Les manifestations prodémocratie à Hong Kong font redouter des représailles de la Chine communiste, mais les experts tiennent pour acquis que l’ancienne colonie britannique est trop précieuse aux yeux de Pékin pour être marginalisée au profit de Shanghai comme capitale financière régionale.
Hong Kong a ces derniers jours traversé sa plus grave crise politique depuis sa rétrocession à la Chine en 1997, avec des dizaines de milliers de manifestants qui ont occupé les rues de son quartier d’affaires, contestant à Pékin le droit de choisir les candidats à l’élection en 2017 du futur chef de l’exécutif local.
“En raison du fait que Hong Kong résiste face à la Chine, sa fiabilité en tant que partenaire est remise en cause” par Pékin, constate Francis Lun, analyste financier et PDG de Geo Securities, basé à Hong Kong.
“Cela va renforcer l’évolution qui veut que Shanghai remplace un jour Hong Kong comme la capitale financière de la Chine”, un passage de relais qui pourrait selon lui “intervenir très vite” si l’ancienne colonie britannique continue sa fronde.
Mais les experts ne pensent pas que cela puisse se traduire par une réelle marginalisation de Hong Kong à court terme. D’abord parce que cela contredirait la ligne martelée par Pékin, selon laquelle le territoire est une partie importante de la Chine.
Punir Hong Kong avec des mesures de rétorsion serait de surcroît contre-productif pour le régime communiste, car cela “radicaliserait l’opinion publique” sur le territoire, estime Julian Evans-Pritchard, économiste pour la Chine chez Capital Economics.
“Évidemment, ils sont mécontents de la tournure de ces manifestations, mais en même temps ils tentent de reproduire sur le continent beaucoup des réformes économiques mises en oeuvre à Hong Kong”, note-t-il.
– La loi du Talion serait “stupide” –
“Dans ce contexte je ne crois pas qu’ils veulent faire reculer Hong Kong. Cela serait stupide de pratiquer la loi du Talion”.

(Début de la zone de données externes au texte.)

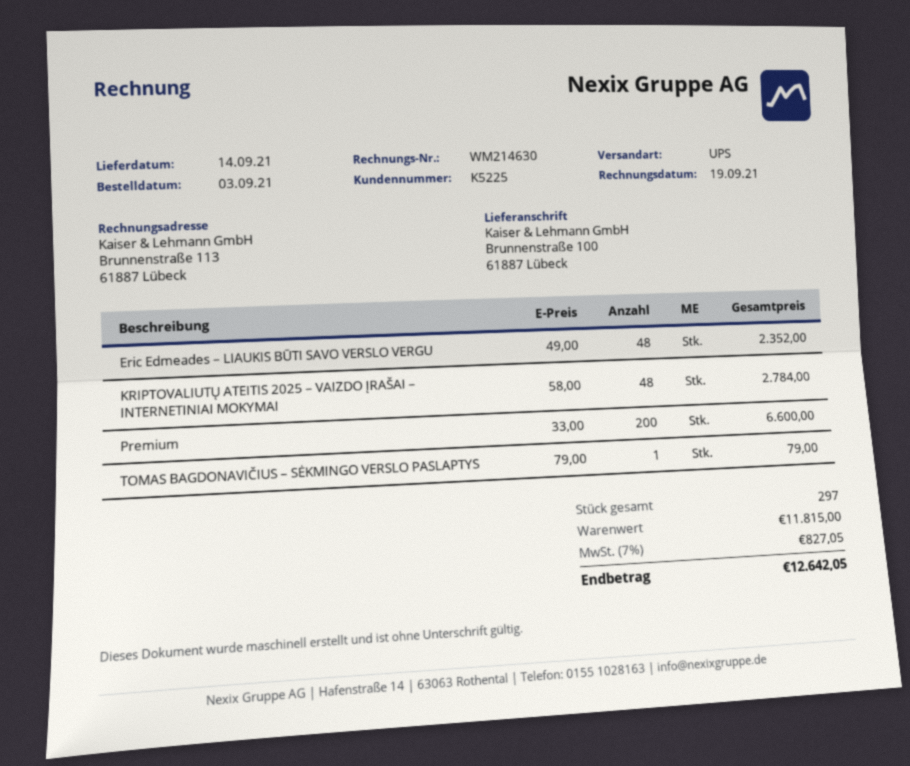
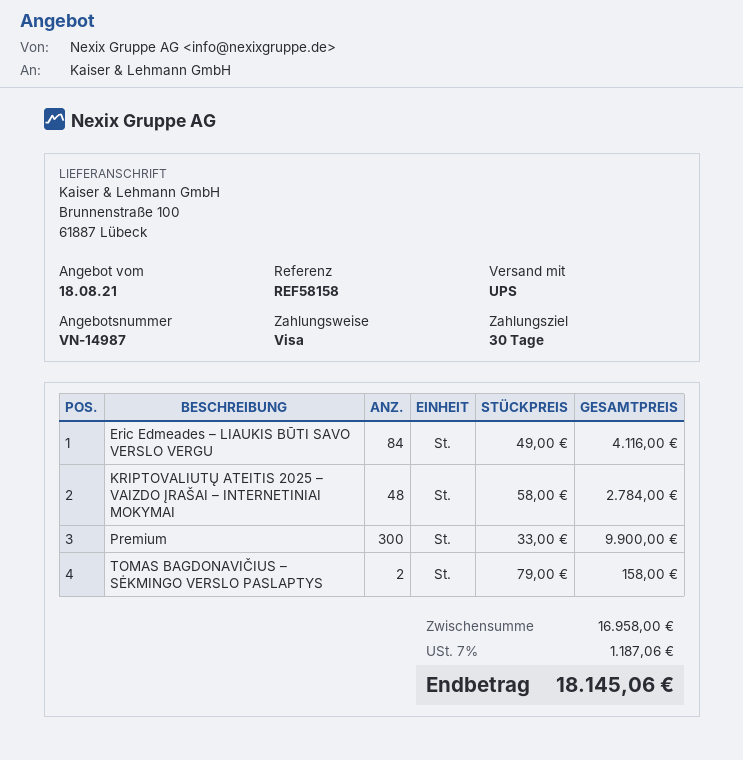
Eric Edmeades – LIAUKIS BŪTI SAVO VERSLO VERGU: 48 x 49.00 = 2352.00 -> 84 x 49.00 = 4116.00
Premium: 200 x 33.00 = 6600.00 -> 300 x 33.00 = 9900.00
TOMAS BAGDONAVIČIUS – SĖKMINGO VERSLO PASLAPTYS: 1 x 79.00 = 79.00 -> 2 x 79.00 = 158.00
subtotal: 11815.00 -> 16958.00
tax: 7% = 827.05 -> 7% = 1187.06
total: 12642.05 -> 18145.06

Hong Kong, qui sait défendre sa réputation de Dragon asiatique, a cette année remporté le titre d’économie la plus libre du monde, pour la vingtième année d’affilée, selon un classement publié conjointement par la Heritage Foundation et le Wall Street Journal.
La Chine continentale s’est elle classée au 137e rang. Mais Pékin affiche des ambitions pour combler cet écart, en particulier à Shanghai, métropole trois fois plus peuplée que Hong Kong.
Il y a un an, le gouvernement chinois a ainsi lancé en grande pompe la zone franche de Shanghai (ZFS), un espace supposé devenir un laboratoire des réformes économiques et financières de Pékin. Le gouvernement promettait notamment d’y autoriser “à terme” la libre convertibilité du yuan — dont les échanges restent très encadrés — et de lever tous les contrôles sur les taux d’intérêt.
“Il est certain que la Chine affiche une préférence claire pour développer Shanghai”, constate Raymond Yeung, économiste de la banque ANZ. “Mais cela ne veut pas dire qu’ils ont abandonné Hong Kong”.
D’ailleurs, relève-t-il, les officiels chinois ont des projets d’alliances commerciales entre les bourses de Shanghai et de Hong Kong. “Les dirigeants de la Chine sont très pragmatiques: tant que pouvez être utiles, ils vous utiliseront”.
La transparence et l’équité des régulations en vigueur à Hong Kong servent par ailleurs, de l’avis des spécialistes, de passerelle entre la Chine continentale et la communauté financière internationale.
L’ancienne colonie britannique est aussi devenue une destination privilégiée des investisseurs chinois: selon le ministère chinois du Commerce, près de 60% des investissements extérieurs chinois ont ciblé ou ont transité par Hong Kong en 2012. Ceci alors que le yuan, la monnaie chinoise, n’effectue qu’à petit pas son internationalisation.
– L’année 2047 sera charnière –
A plus long terme, si Hong Kong est assuré de conserver des longueurs d’avance en bien des domaines, les choses pourraient toutefois s’inverser après son retour total dans le giron de Pékin, en 2047.
Le territoire jouit actuellement d’un statut spécial, en vertu du principe “un pays deux systèmes”, qui lui accorde en principe une large autonomie par rapport aux provinces continentales.
En 2047, Hong Kong disposera encore de certains avantages, comme l’utilisation répandue de la langue anglaise, mais il risque d’en perdre d’autres, comme l’indépendance de son système judiciaire, avertit Julian Evans-Pritchard.
“Après son retour à la Chine en 2047, Hong Kong ne disposera plus de son statut spécial. Et là, on est en droit de s’interroger sur ce qui va se passer”, dit-il.
“Le fossé entre Shanghai et Hong Kong va se rétrécir, c’est assuré”, pense aussi M. Yeung. “Shanghai comble son retard”.